Throw jokes
My neighbor is in the Guinness World Records.
He has had 44 concussions. He lives very close to me.
A stone’s throw away, in fact.
As he threw the mechanical pencil toward me, I knew that if I didn't move, I would be lead into serious trouble.
Patient: Doctor, every time I look in a mirror, I feel ill, as if I'm about to throw up. What's wrong with me?
Doctor: I don't know, but your eyesight is perfect.
When someone throws something at your forehead, it stops moving and goes into orbit around your forehead.
When I saw your face, it instantly made me throw up.
Dads are boomerangs, I hope.
I’ll pat your breasts, pat your breasts, cos I’m a baker’s man, and you better bring me an orgasm as fast as you can. I’ll pat you, and prick you, and mark you with my "D", And then throw you in the fire cos you’re now worthless to me!
Dad: Why did Jimmy fall off his bicycle?
Son: Why?
Dad: Because somebody threw a washing machine at him.
What do you say after you throw an egg at someone? "Yolks on you!"
So, at school there are these twins. At my school, I folded two paper airplanes to throw at them. Once I realized why it felt so wrong to do it, I had already threw them. I hit the north, then the south one.
My sis said only garlic and onions can make you cry.

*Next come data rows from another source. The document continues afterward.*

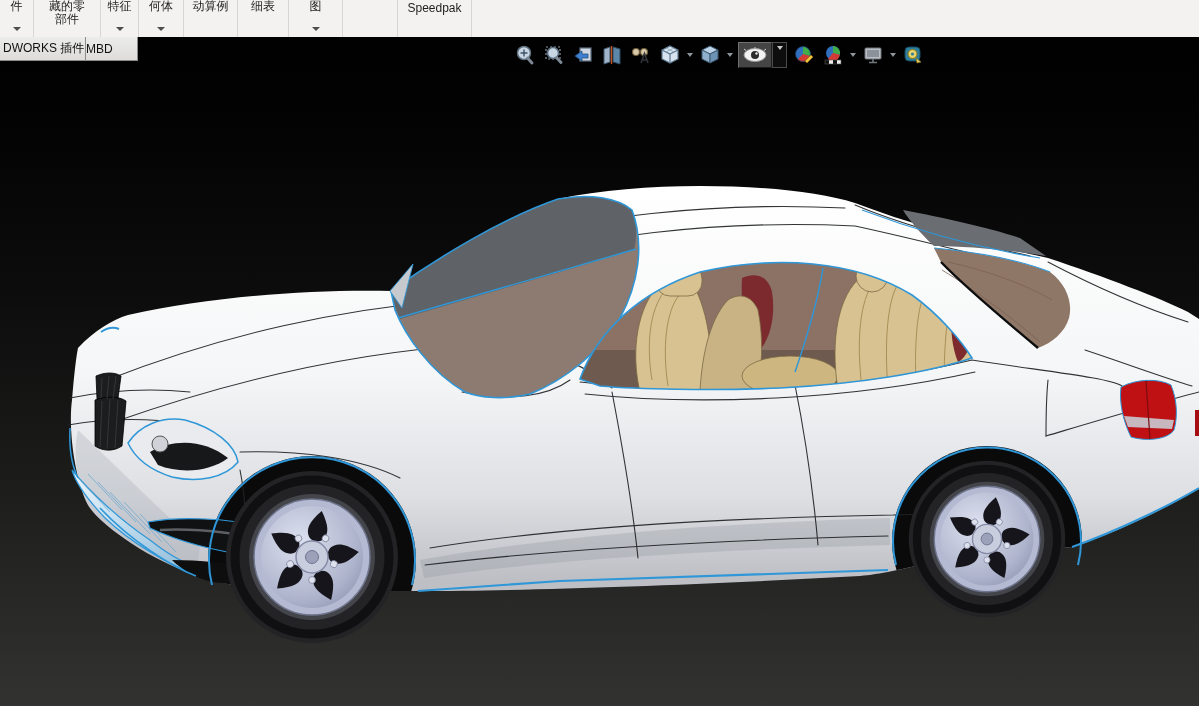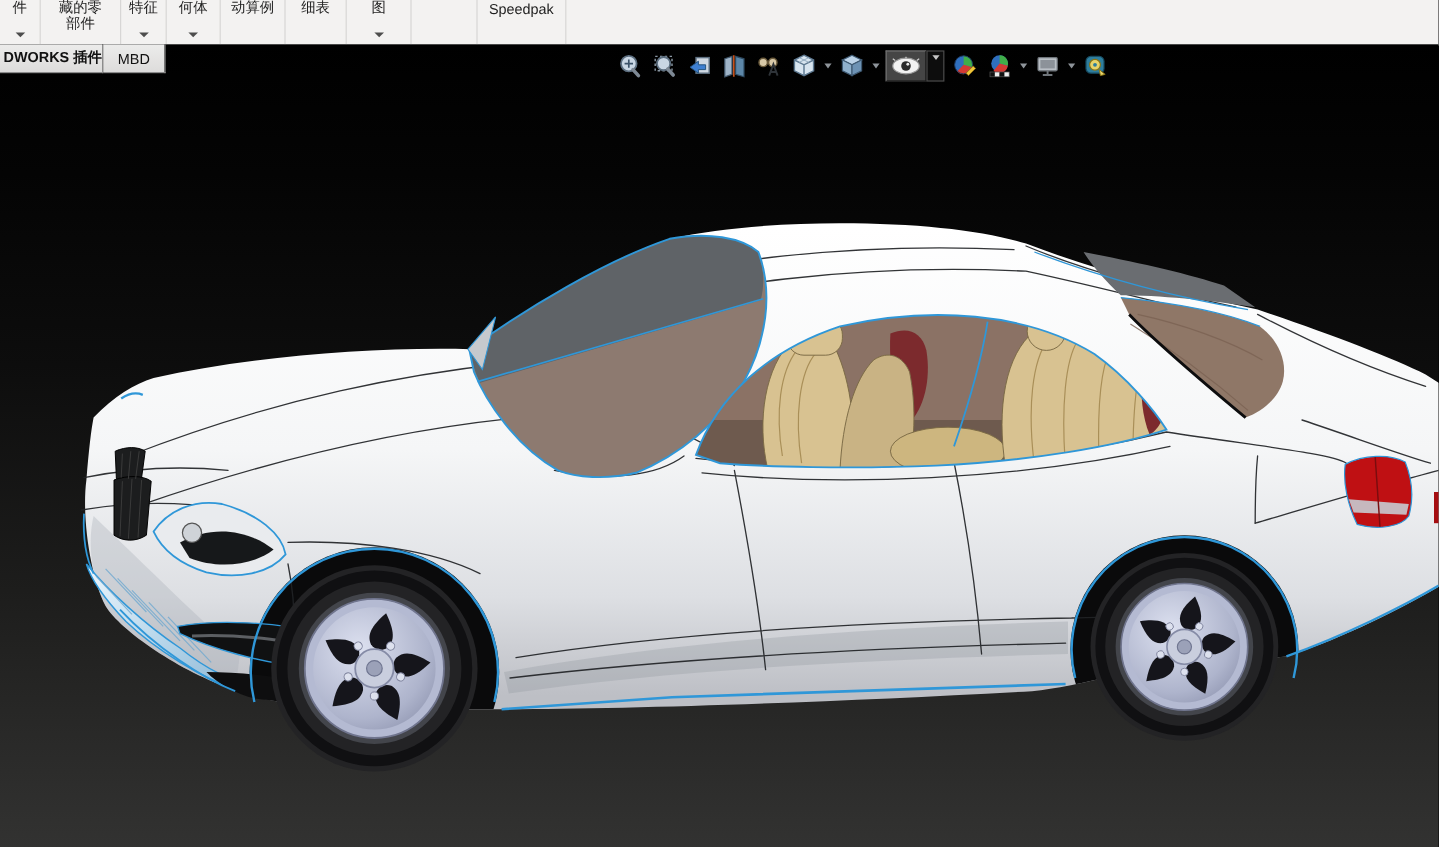"DWORKS 插件" .tab1 { font-weight: bold -> none }
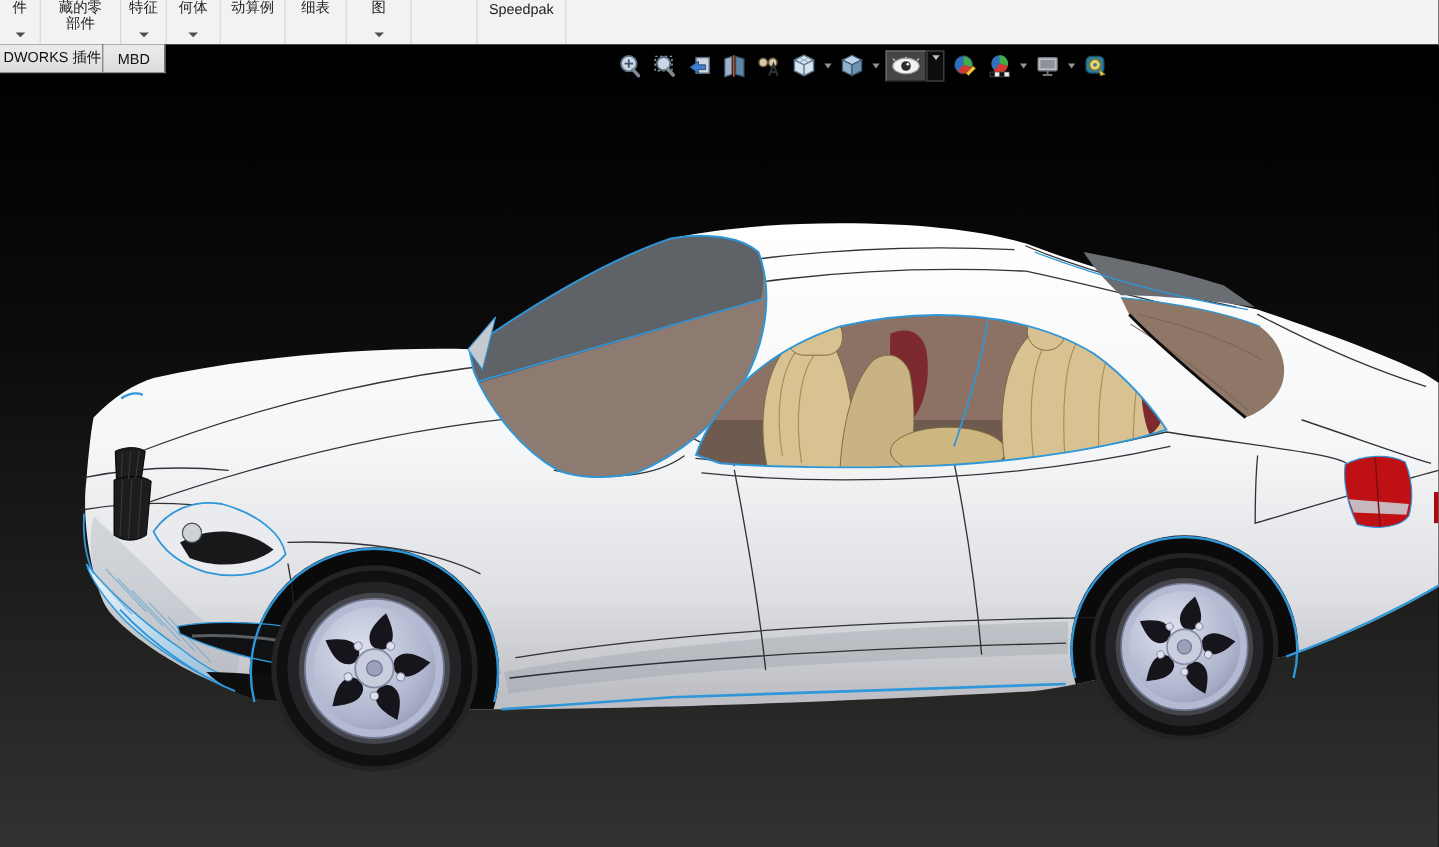"MBD" .tab { justify-content: center -> flex-start }
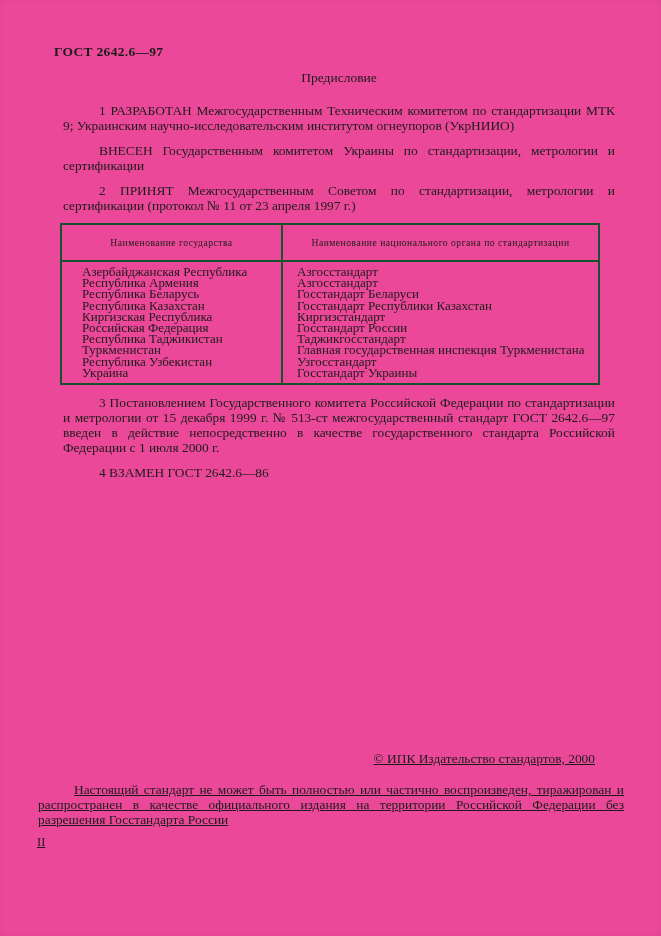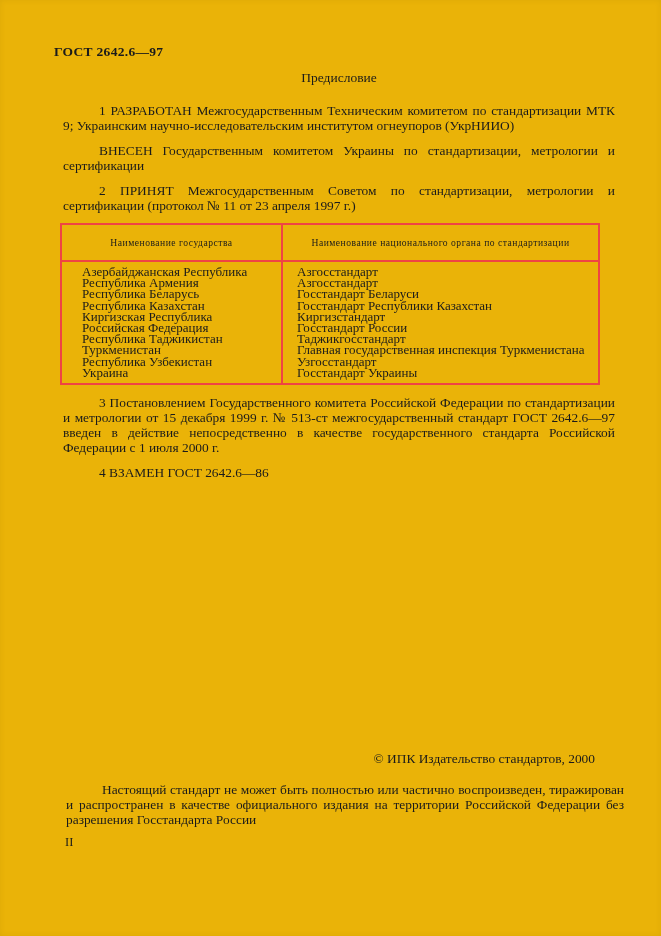"ГОСТ 2642.6—97" .page { background: #eab308 -> #ec4899 }
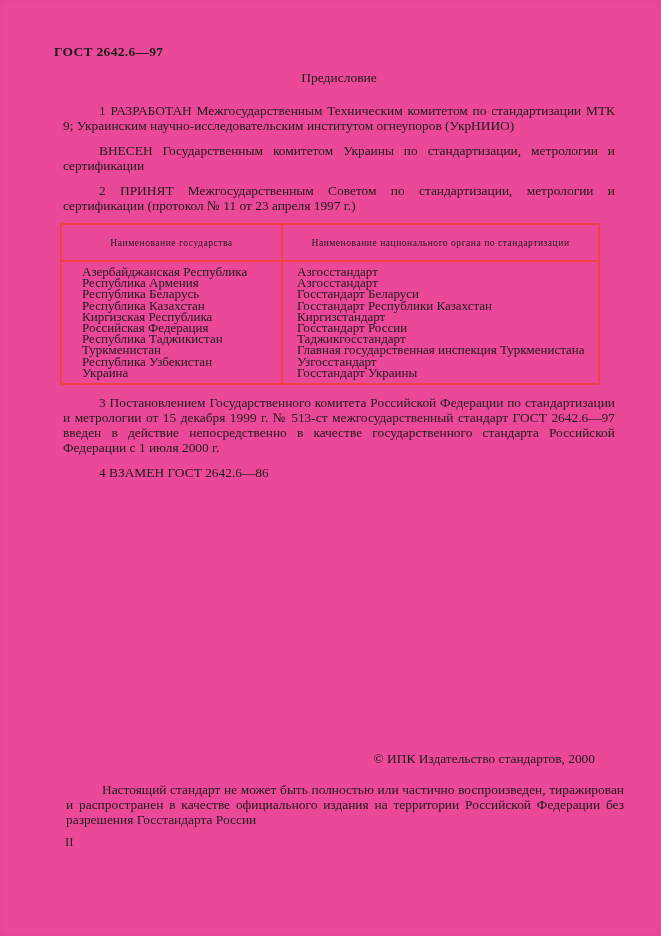"Наименование государства" table.vote-table, table.vote-table th, table.vote-table td { border: 2px solid #ef4444 -> 2px solid #14532d }
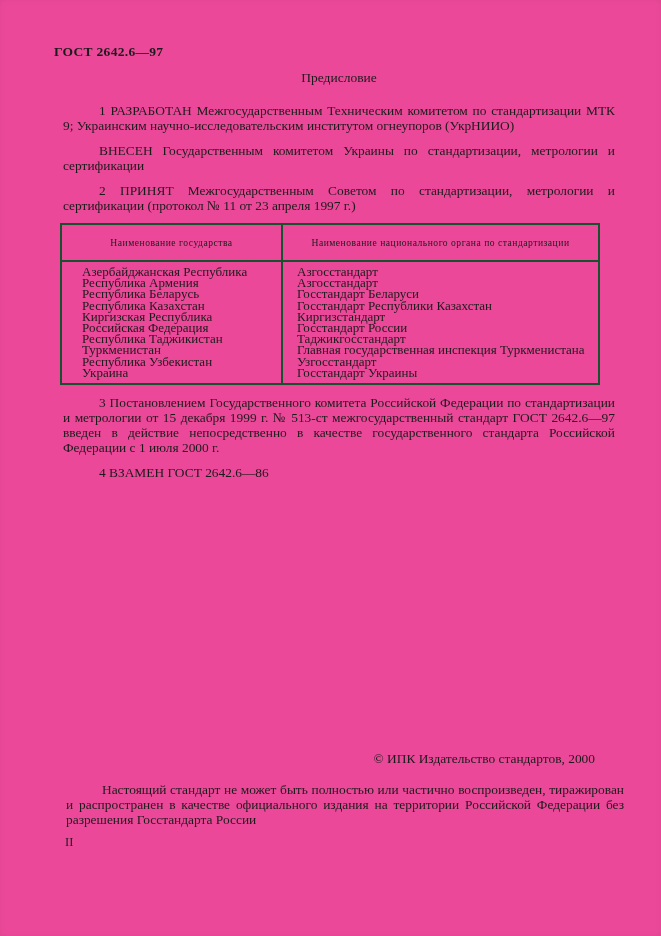"© ИПК Издательство стандартов, 2000" .footer { left: 66px -> 38px; text-decoration: none -> underline }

So I threw an orange at her.
What happens when you throw an underage boy between two Catholic priests?
They fight and... You know the rest.
Your mum is so fat Les Dawson would agree with me that when she passes her handbag from hand to hand, she throws it.
Why was it wrong to throw my Chinese friend down the stairs?
You don't usually see strap-hangers carrying newspapers these days.
But one guy with the New York Times is seen getting on a crowded F Train. He notices a single seat not taken. Suspicious, he gets closer and sniffs it out. The seat is discolored but dry. Throwing caution to the winds, he removes a section from the paper and sets it down to buffer the spot from his behind. He sits down, stretches his feet and yells out: "Try sitting on your smartphones, suckers!"
A woman delivers a baby. The doctor takes the baby and throws it, smashing it around the hospital room, drop-kicking it, etc. The mother starts freaking out, being held back by nurses, begging, “WHYYYY!!??”. The doctor holds the baby upside down by the ankle and says, “I’m just fucking with you, it was born dead”.
An American goes on a British bus after being in war. He wants to sit down, so he goes to the back of the bus to sit down, but there is an old woman on the seat with her dog in the next one.
The man says, "Will you move your dog?"
The lady says, "Oh, you Americans are always so demanding," and she says to sit somewhere else. He goes through and finds no seats, so now he's at the back again. This time he throws the dog out the window and sits down.
The man in front says, "You Americans always do things wrong. First, you drive on the wrong side of the road, then hold you knife and fork wrong, and you threw the wrong bitch out the window!"
Why did John throw the butter out? Because John wanted to see the butterfly.
Your mom finds a mirror on the scrapyard and says, "I would have thrown away a picture like that, too!"
How do Chinese people get their names? Their parents throw woks down the stairs and name their children after the sound it makes.